Call for entries: 2013 Commonwealth Book Prize and Commonwealth Short Story Prize


The Commonwealth Foundation has made the call for entries for the 2013 Commonwealth Book Prize and Commonwealth Short Story Prize.  Part of Commonwealth Writers, the prizes unearth, develop and promote the best new writing from across the Commonwealth.

Expanding the breadth of the Prizes to translated and self-published books opens up more opportunities for people in countries with little or no publishing infrastructure and to those who are writing in a language other than English.
“This year’s exciting expansion of the Prizes gives even more writers the chance to be heard. It also brings a greater diversity of stories from all parts of the world to Commonwealth Writers’ growing international readership.”
Lucy Hannah, Programme Manager, Commonwealth Foundation
Awarded for best first book, the Commonwealth Book Prize is open to writers who have had their first novel (full length work of fiction) published between 1 January and 31 December 2012. Regional winners receive £2,500 and the overall winner receives £10,000.
“This year’s decision to include translated and self-published works will finally unite the tributaries of fiction and imagination from diverse corners of the Commonwealth into one powerful, rushing river of new writings, from which the best will be selected, recognized and celebrated. “
Godfrey Smith, Chair, Commonwealth Book Prize
The Commonwealth Short Story Prize is awarded for the best piece of unpublished short fiction (2000-5000 words). Regional winners receive £1,000 and the overall winner receives £5,000.

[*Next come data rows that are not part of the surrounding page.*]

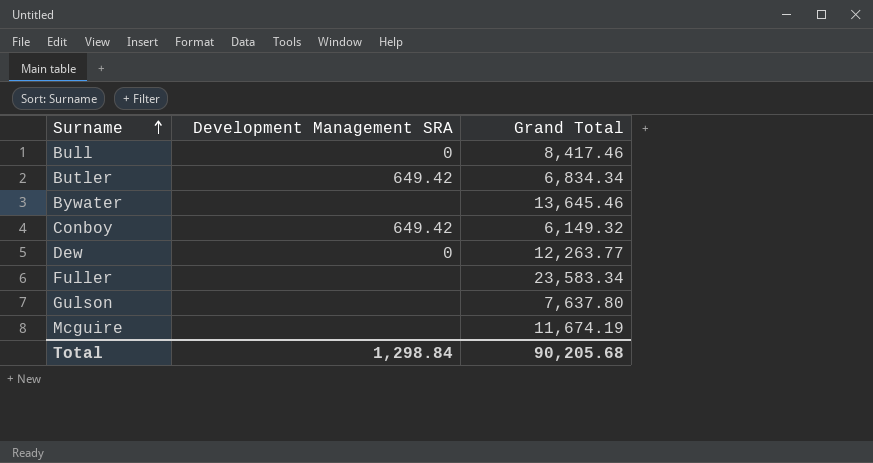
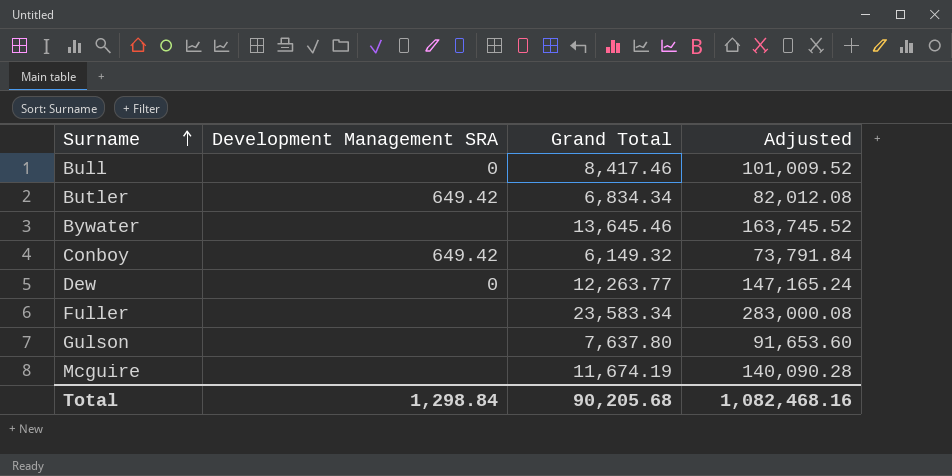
column Adjusted | formula: none -> [Grand Total] * 12

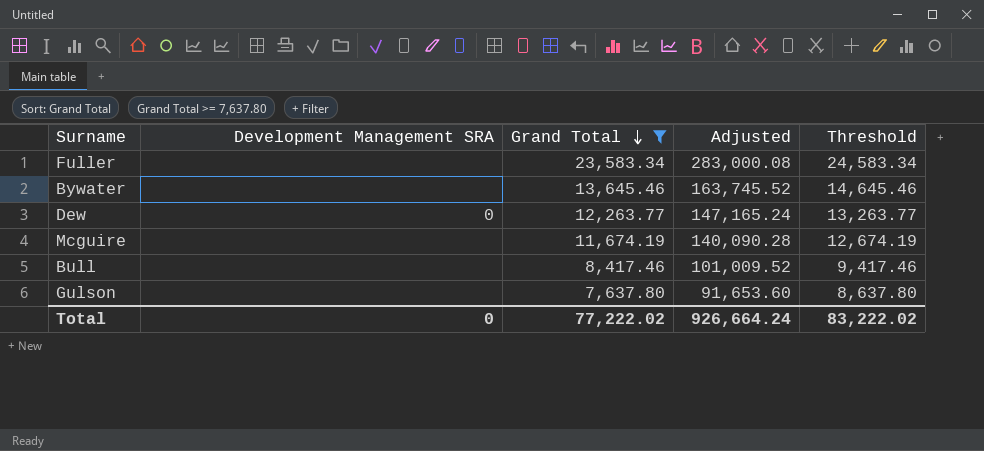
filter: none -> Grand Total >= 7,637.80
row order: Surname ascending -> Grand Total descending
column Threshold | formula: none -> [Grand Total] + 1000
Bull | Development Management SRA: 0 -> none
Total | Development Management SRA: 1,298.84 -> 0
Total | Grand Total: 90,205.68 -> 77,222.02
Total | Adjusted: 1,082,468.16 -> 926,664.24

Commonwealth Writers is delighted to partner with Granta Magazine again this year to give the overall and regional winners of the Commonwealth Short Story Prize the opportunity to have their stories edited and published by Granta online.
“Among the things I am most looking forward to, is the breadth and variety of short stories from the Commonwealth. In a textured and memorable way, the short story captures lives, and gives us glimpses into other worlds, more than a news interview or a factual report can ever give us. I love the short story as a form; often wrongly seen as easier than say a novel, it is, if anything, very difficult. But all the more satisfying for that, for both reader and writer.”
Razia Iqbal, Chair, Commonwealth Short Story Prize
The winners of both prizes will be announced at the end of May 2013.
Commonwealth Writers is a cultural programme from the Commonwealth Foundation which inspires and enables people, through dialogue, to engage in the decision-making processes which affect their lives. With a focus on emerging new voices, the prizes create spaces for the free expression and exchange of ideas, helping people to share stories, access opportunities and develop their craft.